(DATA FOR REVIEW)
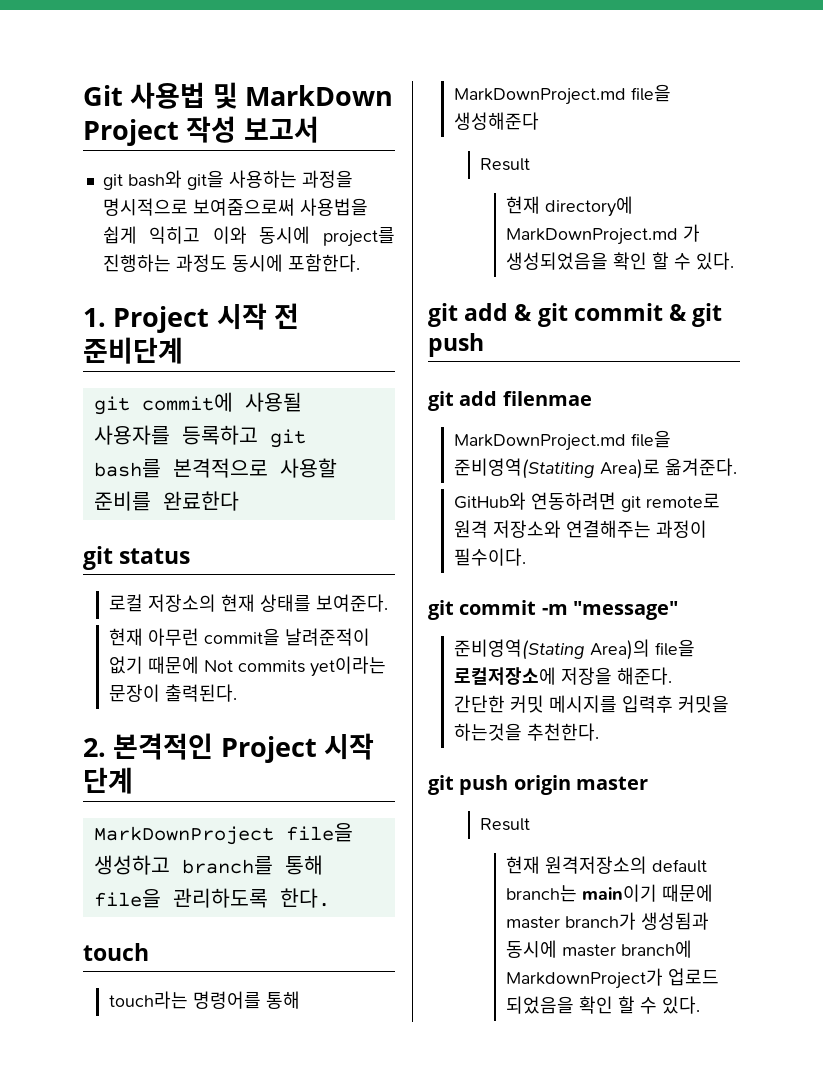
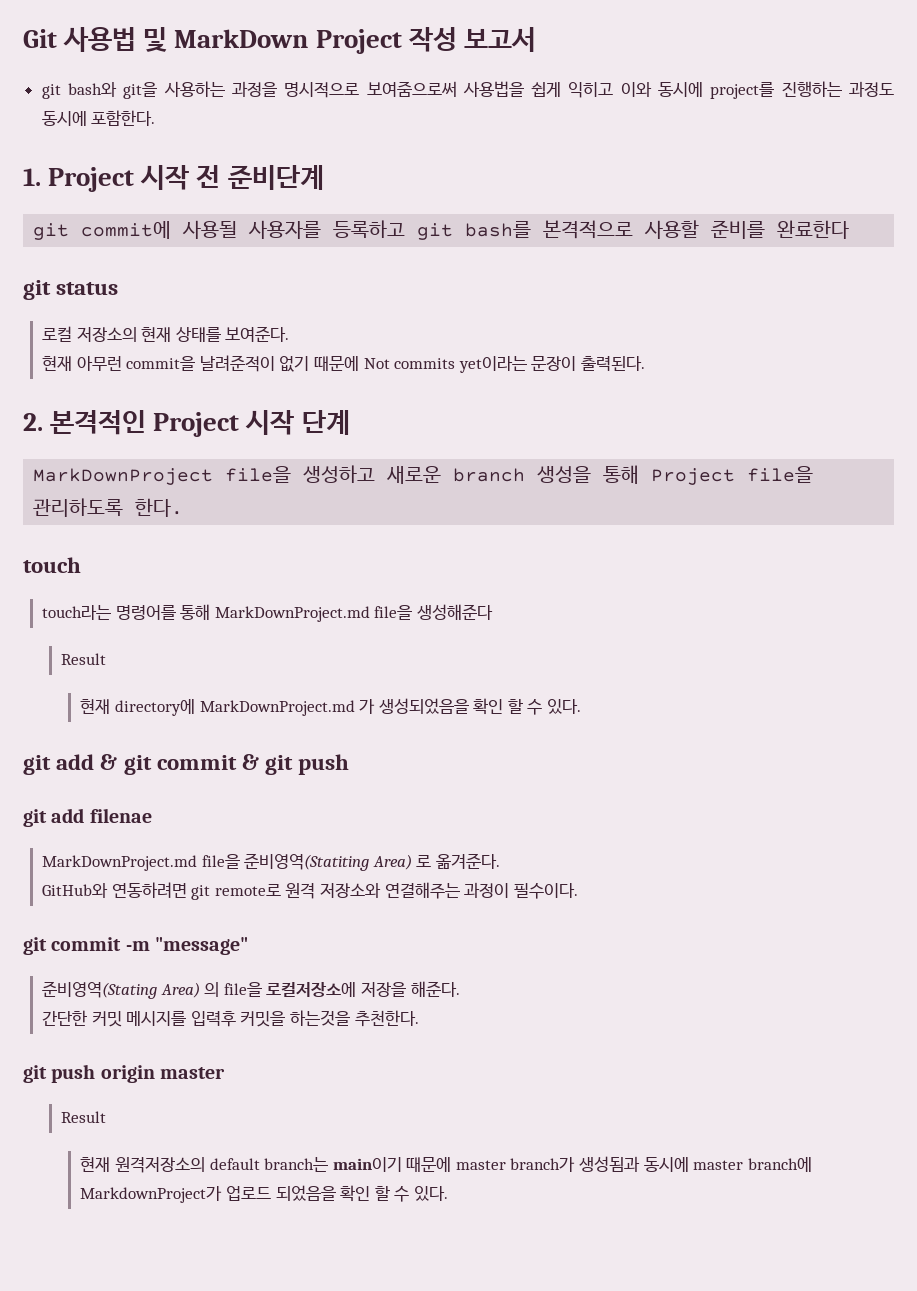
[181,855,323,875] branch를 통해 -> [386,465,736,485] 새로운 branch 생성을 통해 Project
[502,391,592,406] filenmae -> [89,808,152,823] filenae
[600,459,661,479] Area)로 -> [372,854,432,870] Area) 로
[590,639,651,660] Area)의 -> [160,982,220,998] Area) 의

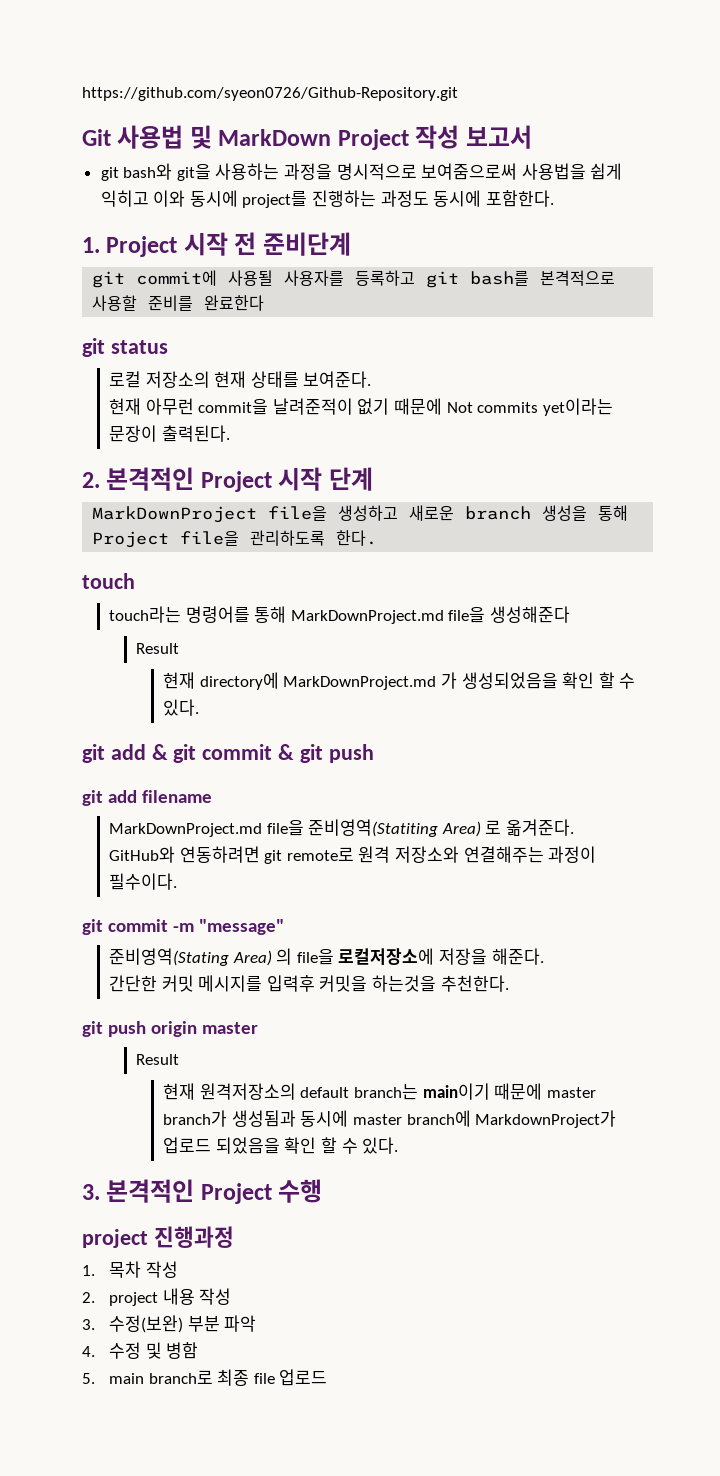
(23, 38) none -> [82,87,458,101] https://github.com/syeon0726/Github-Repository.git //
[89,808,152,823] filenae -> [142,790,213,803] filename
(448, 1193) none -> [82,1179,323,1204] [82,1226,234,1248] [82,1261,178,1278] [82,1288,232,1306] [82,1315,257,1333] [82,1342,199,1359] [82,1369,328,1386] // 3. 본격적인 Project 수행 // project 진행과정 // 1. 목차 작성 // 2. project 내용 작성 // 3. 수정(보완) 부분 파악 // 4. 수정 및 병함 // 5. main branch로 최종 file 업로드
(End DATA FOR REVIEW)
§ BRIEF
Take every line from the listing above that includes the word "Area" and copy it.

§ PROBLEM SOLUTION
[600,459,661,479] Area)로 -> [372,854,432,870] Area) 로
[590,639,651,660] Area)의 -> [160,982,220,998] Area) 의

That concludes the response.